● **PROBLEM DETAILS**: Could you return all of the entries word for word, minus any pictures?

● **SUPPLIED DATA**:
####################
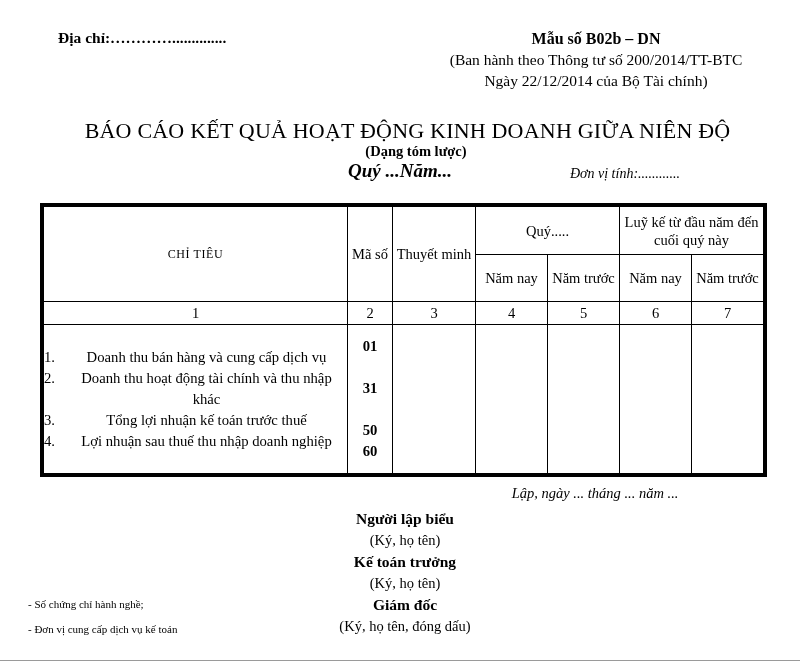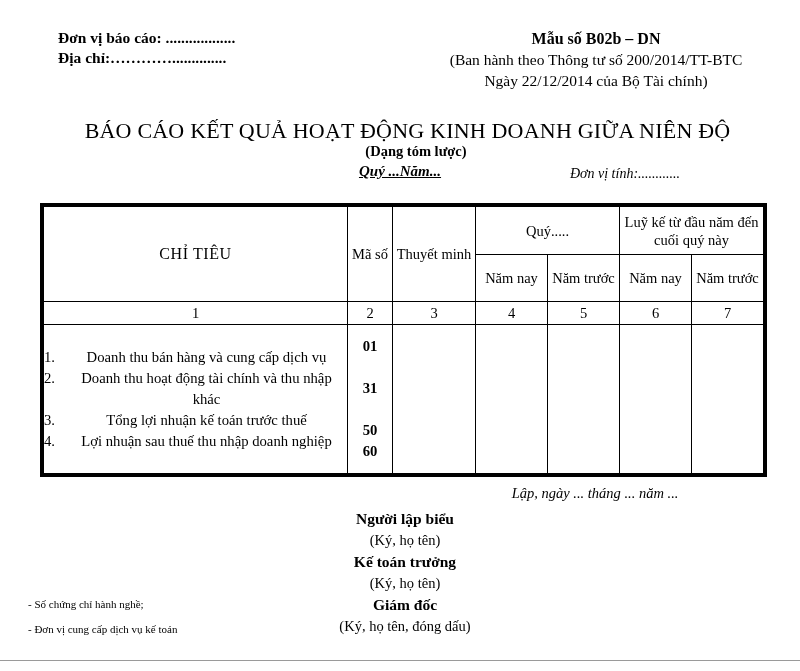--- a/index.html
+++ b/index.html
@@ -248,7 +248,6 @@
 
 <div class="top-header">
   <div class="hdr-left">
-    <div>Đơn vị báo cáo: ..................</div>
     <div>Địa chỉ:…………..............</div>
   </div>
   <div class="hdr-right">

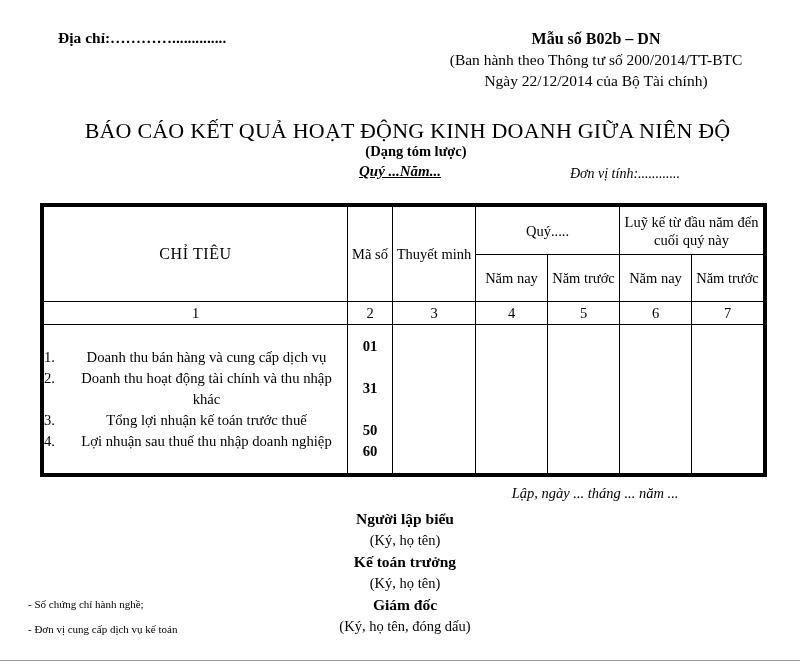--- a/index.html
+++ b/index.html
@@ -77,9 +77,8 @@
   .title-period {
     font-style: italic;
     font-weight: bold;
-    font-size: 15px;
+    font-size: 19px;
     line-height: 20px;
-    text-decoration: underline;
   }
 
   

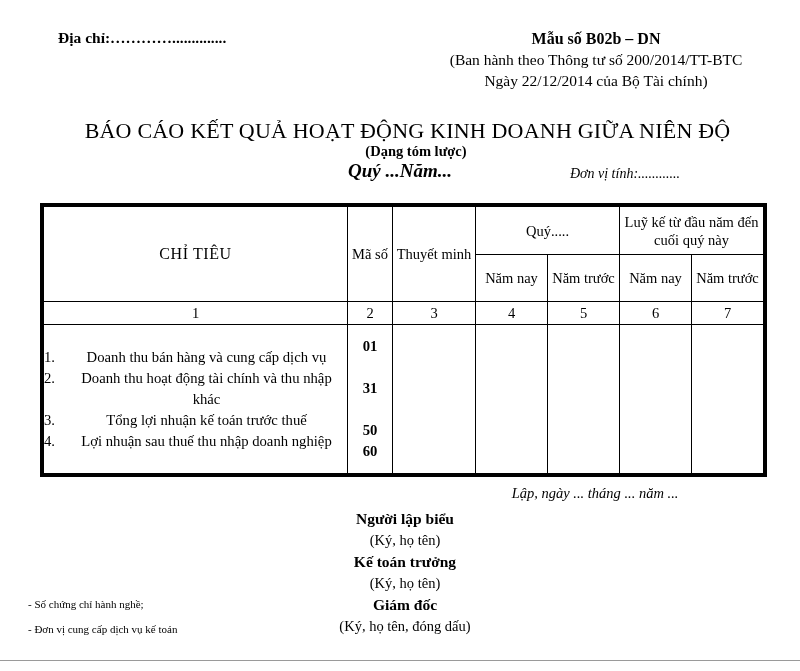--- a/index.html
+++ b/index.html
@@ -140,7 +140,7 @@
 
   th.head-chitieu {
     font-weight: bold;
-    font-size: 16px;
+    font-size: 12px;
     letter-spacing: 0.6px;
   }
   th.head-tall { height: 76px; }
####################
● **TASK RESULT**:
--- a/index.html
+++ b/index.html
@@ -248,7 +248,6 @@
 
 <div class="top-header">
   <div class="hdr-left">
-    <div>Đơn vị báo cáo: ..................</div>
     <div>Địa chỉ:…………..............</div>
   </div>
   <div class="hdr-right">

--- a/index.html
+++ b/index.html
@@ -77,9 +77,8 @@
   .title-period {
     font-style: italic;
     font-weight: bold;
-    font-size: 15px;
+    font-size: 19px;
     line-height: 20px;
-    text-decoration: underline;
   }
 
   

--- a/index.html
+++ b/index.html
@@ -140,7 +140,7 @@
 
   th.head-chitieu {
     font-weight: bold;
-    font-size: 16px;
+    font-size: 12px;
     letter-spacing: 0.6px;
   }
   th.head-tall { height: 76px; }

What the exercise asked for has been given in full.